----- AVAILABLE RECORDS -----

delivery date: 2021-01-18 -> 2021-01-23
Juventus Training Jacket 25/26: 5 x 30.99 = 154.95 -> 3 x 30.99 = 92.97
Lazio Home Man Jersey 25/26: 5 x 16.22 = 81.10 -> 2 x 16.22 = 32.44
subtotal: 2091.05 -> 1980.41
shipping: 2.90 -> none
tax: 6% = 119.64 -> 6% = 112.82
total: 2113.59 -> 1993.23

-----

* [ACTION ITEM]
Nothing in the data above may be skipped; repeat it all exactly.

* [SOLUTION]
delivery date: 2021-01-18 -> 2021-01-23
Juventus Training Jacket 25/26: 5 x 30.99 = 154.95 -> 3 x 30.99 = 92.97
Lazio Home Man Jersey 25/26: 5 x 16.22 = 81.10 -> 2 x 16.22 = 32.44
subtotal: 2091.05 -> 1980.41
shipping: 2.90 -> none
tax: 6% = 119.64 -> 6% = 112.82
total: 2113.59 -> 1993.23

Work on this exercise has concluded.